**Records provided:**
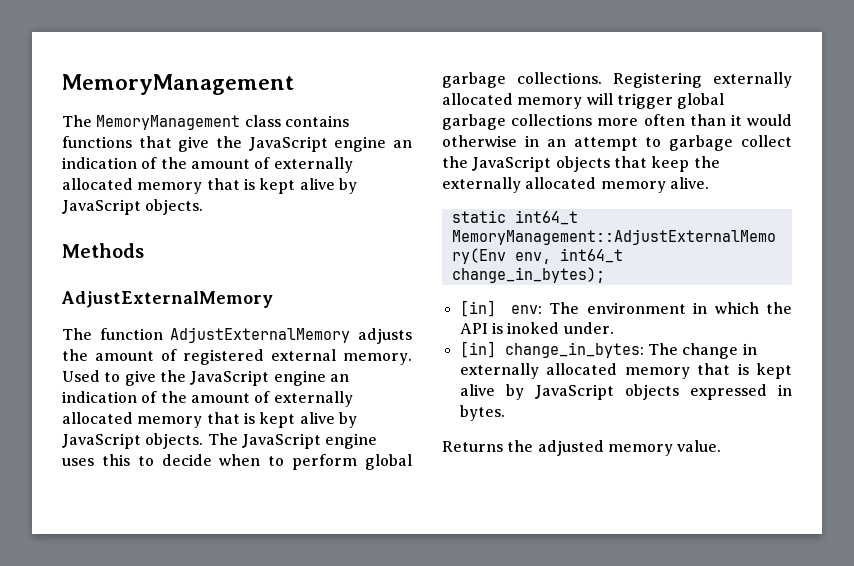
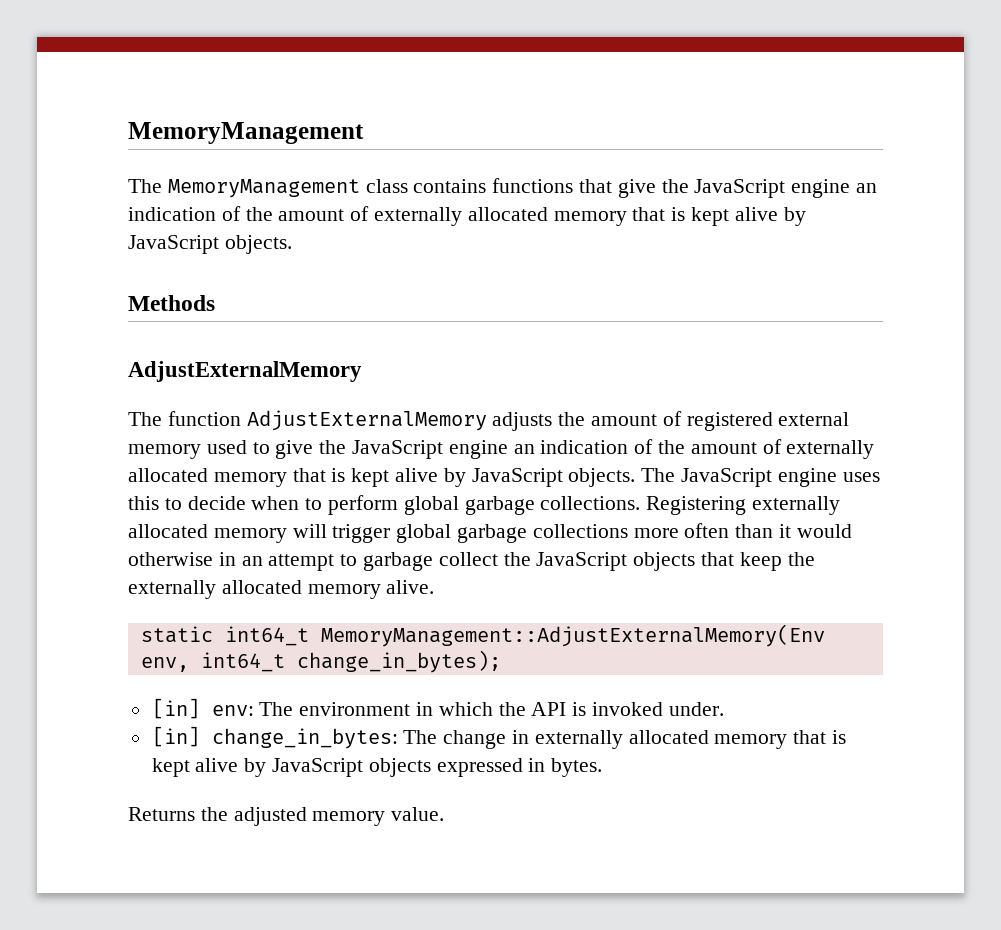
- The function AdjustExternalMemory adjusts the amount of registered external memory. Used to give the JavaScript engine an indication of the amount of externally allocated memory that is kept alive by JavaScript objects.
+ The function AdjustExternalMemory adjusts the amount of registered external memory used to give the JavaScript engine an indication of the amount of externally allocated memory that is kept alive by JavaScript objects.
- [in] env: The environment in which the API is inoked under.
+ [in] env: The environment in which the API is invoked under.

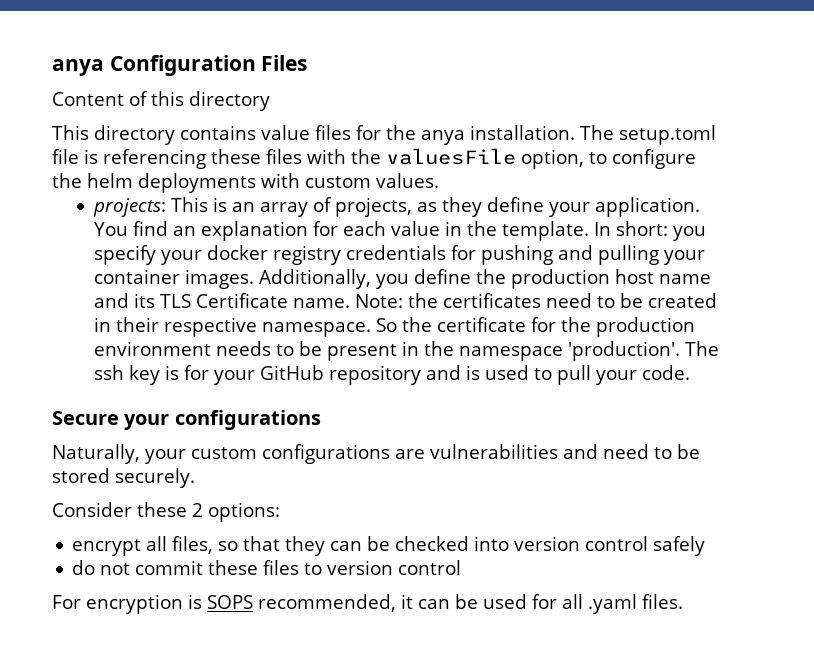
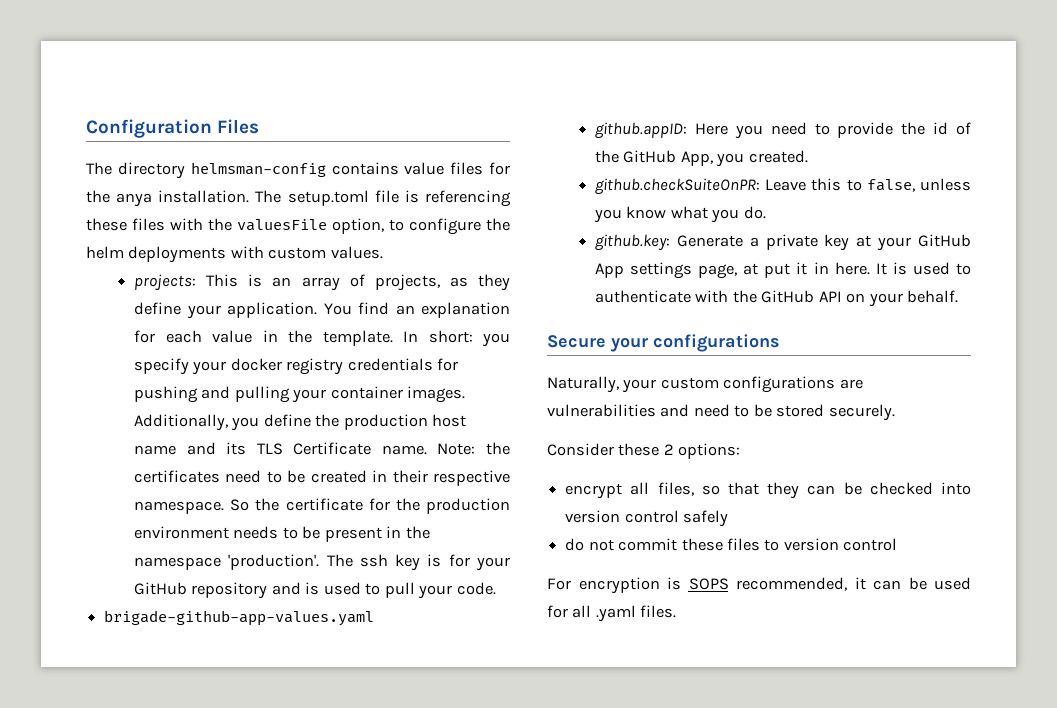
- anya Configuration Files
+ Configuration Files
- Content of this directory
- This directory contains value files for the anya installation.
+ The directory helmsman-config contains value files for the anya installation.
+ brigade-github-app-values.yaml
+ github.appID: Here you need to provide the id of the GitHub App, you created.
+ github.checkSuiteOnPR: Leave this to false, unless you know what you do.
+ github.key: Generate a private key at your GitHub App settings page, at put it in here. It is used to authenticate with the GitHub API on your behalf.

**What to produce:**
Repeat only the lines starting at the one that contains "- Content of this directory" and ending at the last line above, exactly as written.

**Answer to the problem:**
- Content of this directory
- This directory contains value files for the anya installation.
+ The directory helmsman-config contains value files for the anya installation.
+ brigade-github-app-values.yaml
+ github.appID: Here you need to provide the id of the GitHub App, you created.
+ github.checkSuiteOnPR: Leave this to false, unless you know what you do.
+ github.key: Generate a private key at your GitHub App settings page, at put it in here. It is used to authenticate with the GitHub API on your behalf.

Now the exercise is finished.